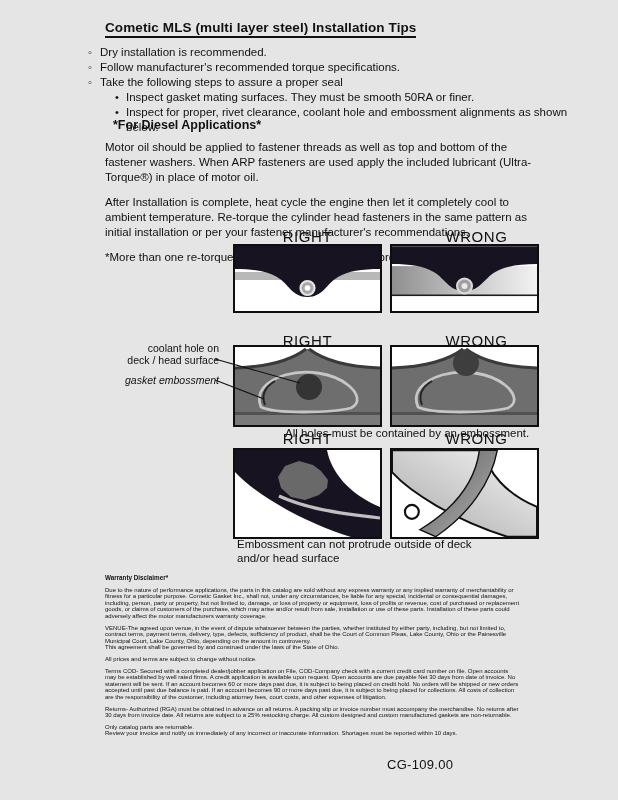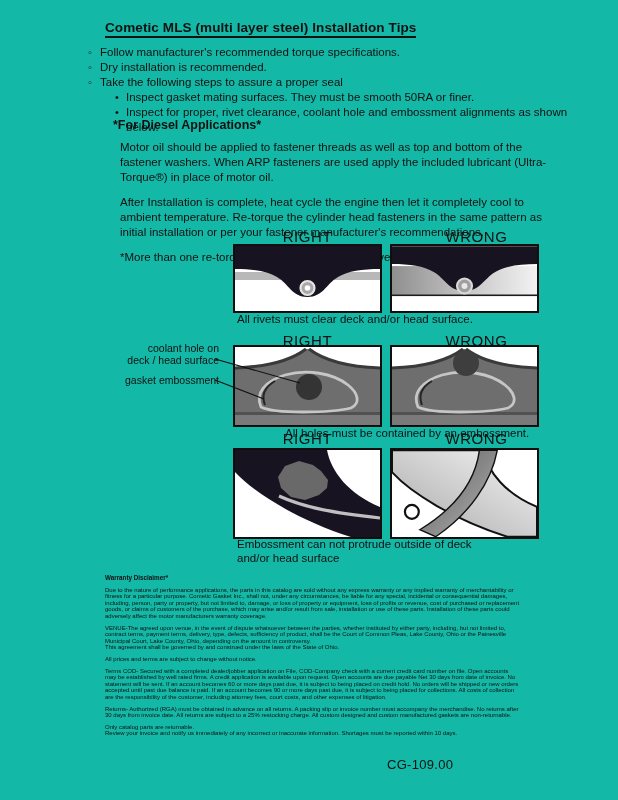"Cometic MLS (multi layer steel)" .page { background: #14b8a6 -> #e5e5e5 }
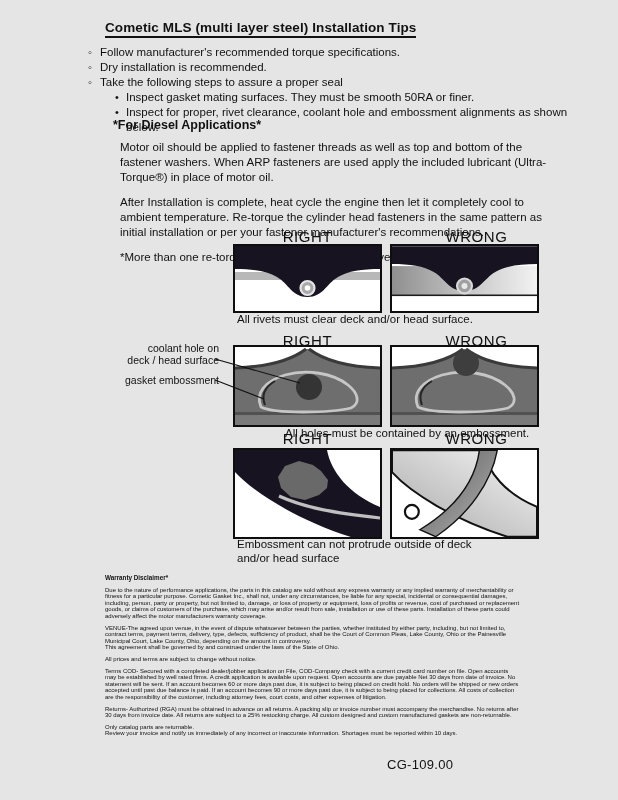"Follow manufacturer's recommended torque" div.tip { order: before "Dry installation is recommended." -> after "Dry installation is recommended." }
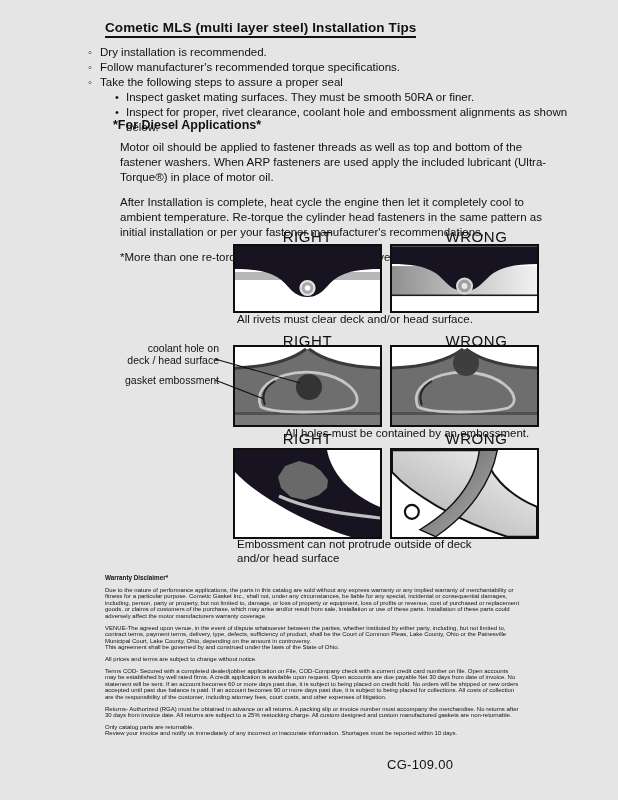"Motor oil should be applied" .diesel p { margin: 0 0 10px 15px -> 0 0 10px 0 }
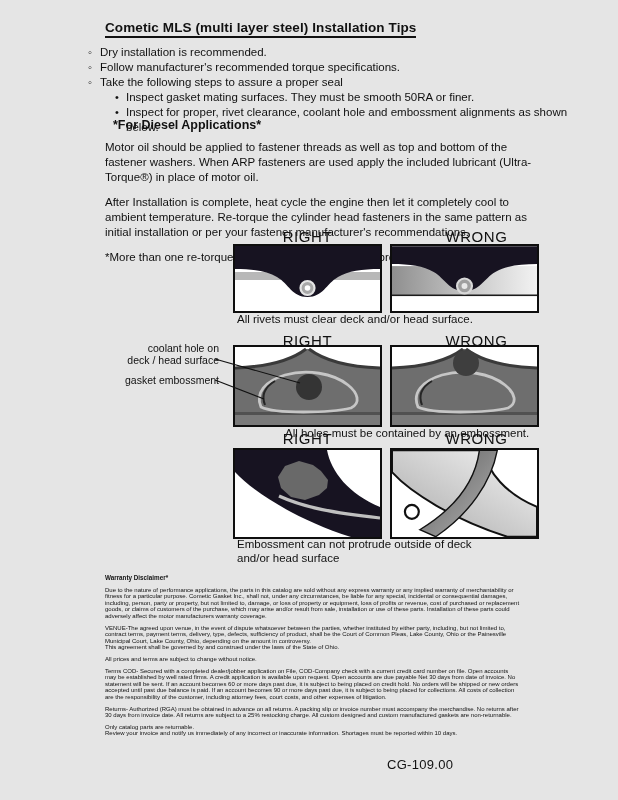"All rivets must clear deck" div.caption { html: <div>All rivets must clear deck and/or head surface.</div> -> none }
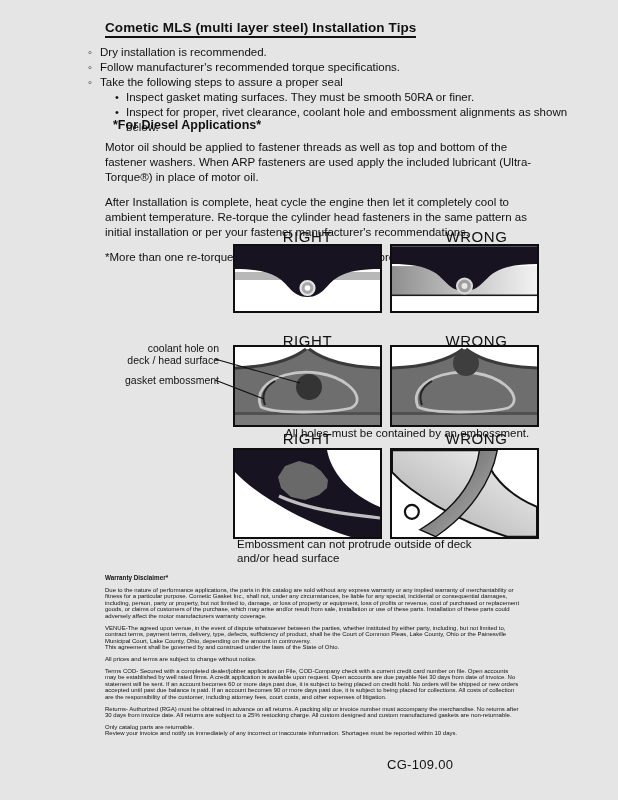"gasket embossment" .co2 { font-style: none -> italic }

····················

## Task:
None of the pictures should be kept; reproduce all the remaining material exactly.

## Solution for this task:
"Cometic MLS (multi layer steel)" .page { background: #14b8a6 -> #e5e5e5 }
"Follow manufacturer's recommended torque" div.tip { order: before "Dry installation is recommended." -> after "Dry installation is recommended." }
"Motor oil should be applied" .diesel p { margin: 0 0 10px 15px -> 0 0 10px 0 }
"All rivets must clear deck" div.caption { html: <div>All rivets must clear deck and/or head surface.</div> -> none }
"gasket embossment" .co2 { font-style: none -> italic }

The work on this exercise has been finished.